Chairman Eddie Lampert entered Sears into Chapter 11 bankruptcy in October. Lampert’s bid fought opposition from several unsecured creditors, including mall suppliers and owners. These creditors tried to stop the sale and requested for liquidation of the company. U.S. Bankruptcy Judge Robert Drain for the Southern District of New York rejected the creditors’ claims. He disagreed that the sale would shut out other parties who wanted to purchase the company, and he rejected the idea that Sears has more value to creditors if it failed. Sears argued that the sale was the best solution, and they explained the need to save thousands of jobs.

Although Sears’ long-term fate is murky, Chapter 11 bankruptcy will help provide the retailer a lifeline while it searches for new ways to increase profits.
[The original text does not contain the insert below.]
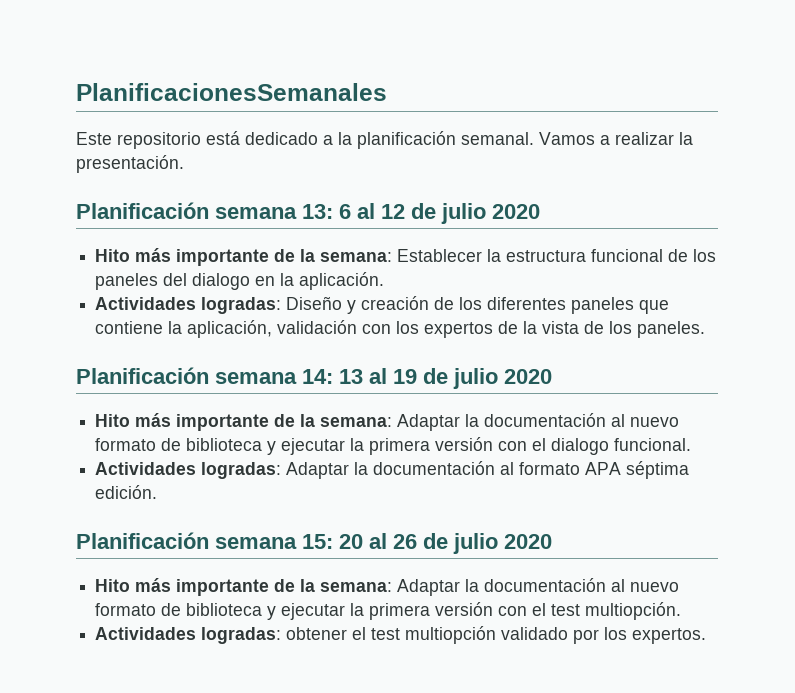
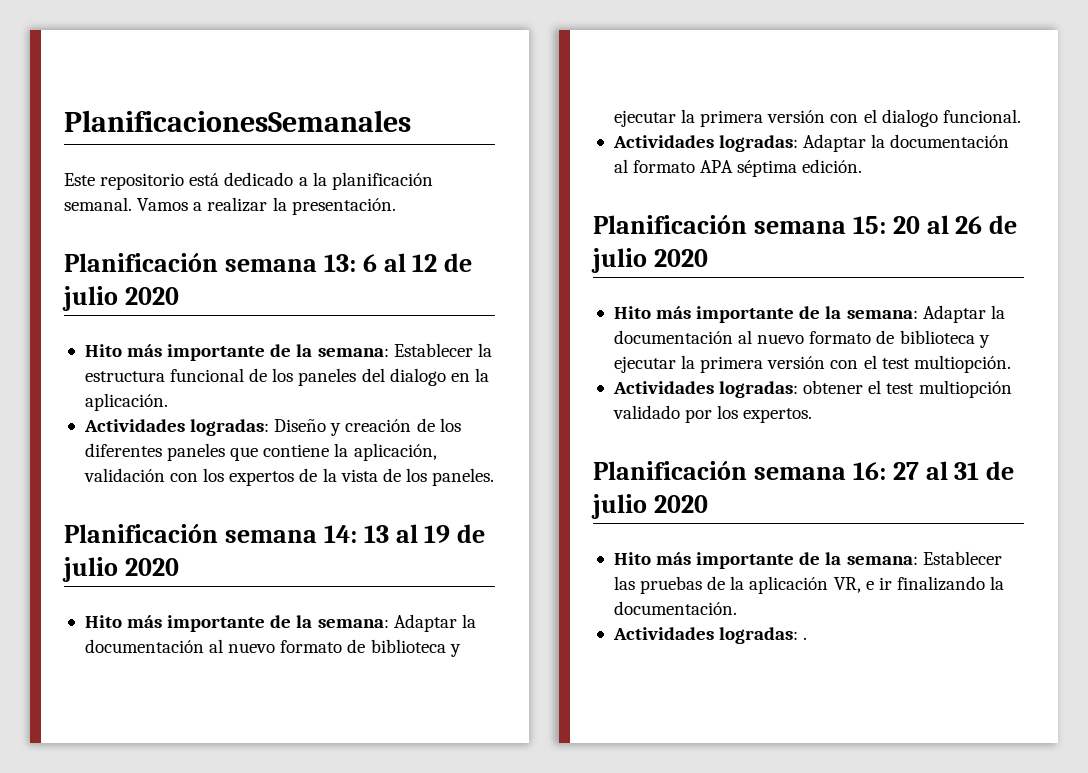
(707, 636) none -> [593,461,1015,480] [591,494,708,519] [613,551,1002,569] [613,576,1005,594] [613,601,737,615] [612,627,808,644] // Planificación semana 16: 27 al 31 de julio 2020 // Hito más importante de la semana: Establecer las pruebas de la aplicación VR, e ir finalizando la documentación. // Actividades logradas: .

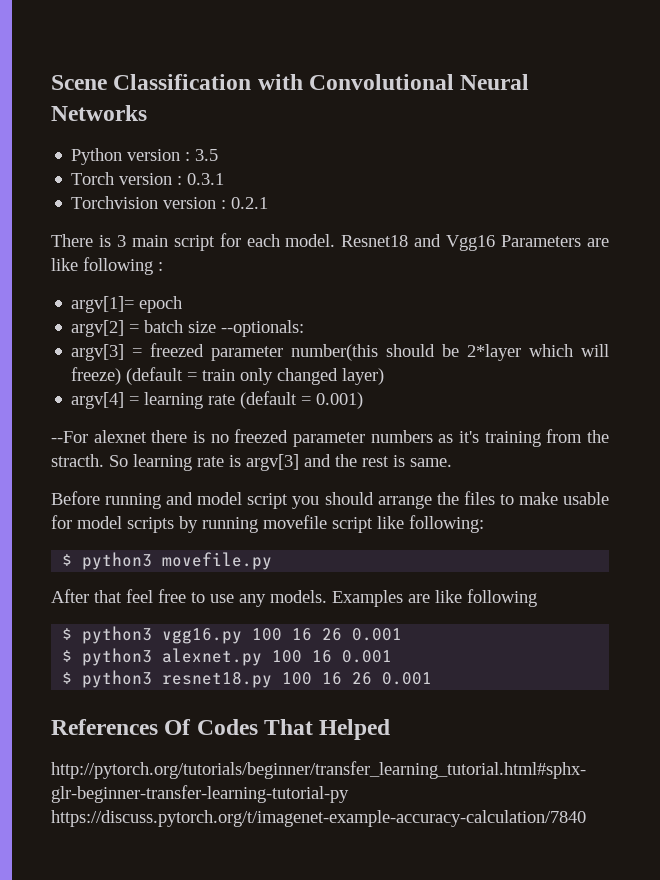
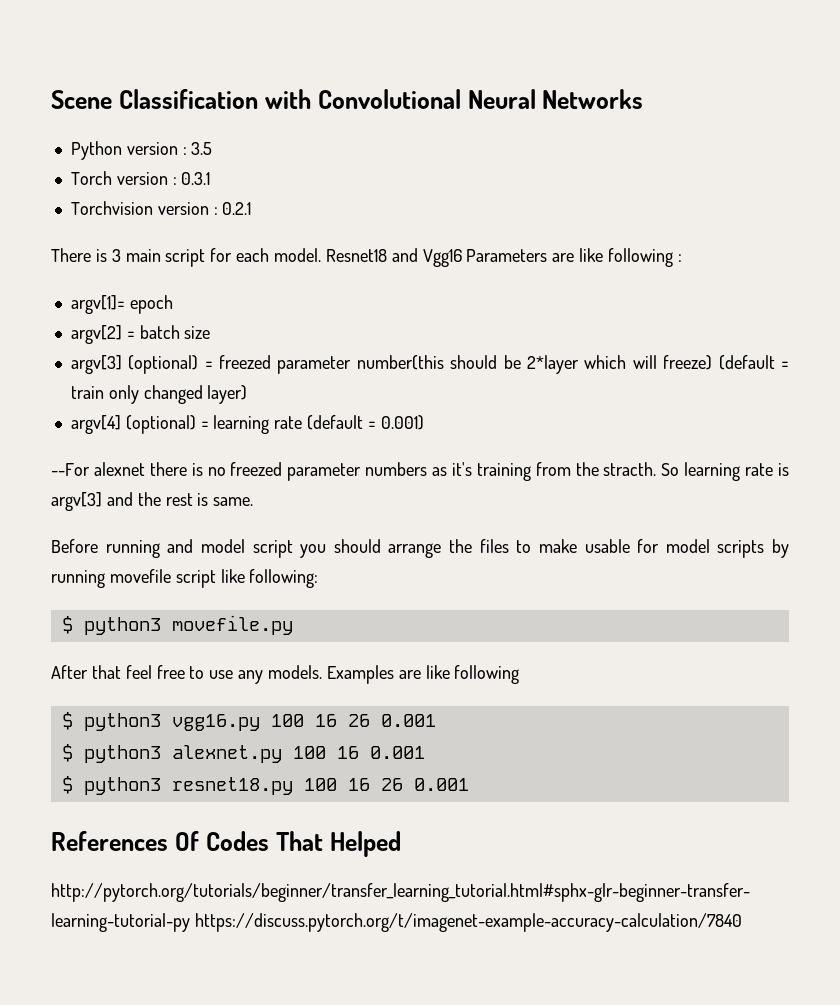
[221,320,305,337] [71,344,125,361] --optionals: // argv[3] -> [70,355,199,374] // argv[3] (optional)
(125, 400) none -> [125,415,196,434] (optional)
How Do I Know If Bankruptcy Is the Right Option for My Business?

A common misconception is that Chapter 11 bankruptcy means a business is permanently closing. However, Chapter 11 allows small and large businesses to reorganize while eliminating debts and continuing operations. Multiple other well-known companies filed for Chapter 11 and survived, including American Airlines and Six Flags. You can learn more about those bankruptcies on our blog. Whether you are a large corporation or a small business, Chapter 11 bankruptcy is an option you should consider if you are experiencing major financial problems.

Call a Kansas City Business Bankruptcy Attorney for Business Debt Solutions

If your business is drowning in debt and you are unsure how to seek relief, contact a Kansas City bankruptcy attorney who can give you several options. Call The Sader Law Firm today for a phone consultation. Reach us by dialing (816)281-6349 or by using our online case review form.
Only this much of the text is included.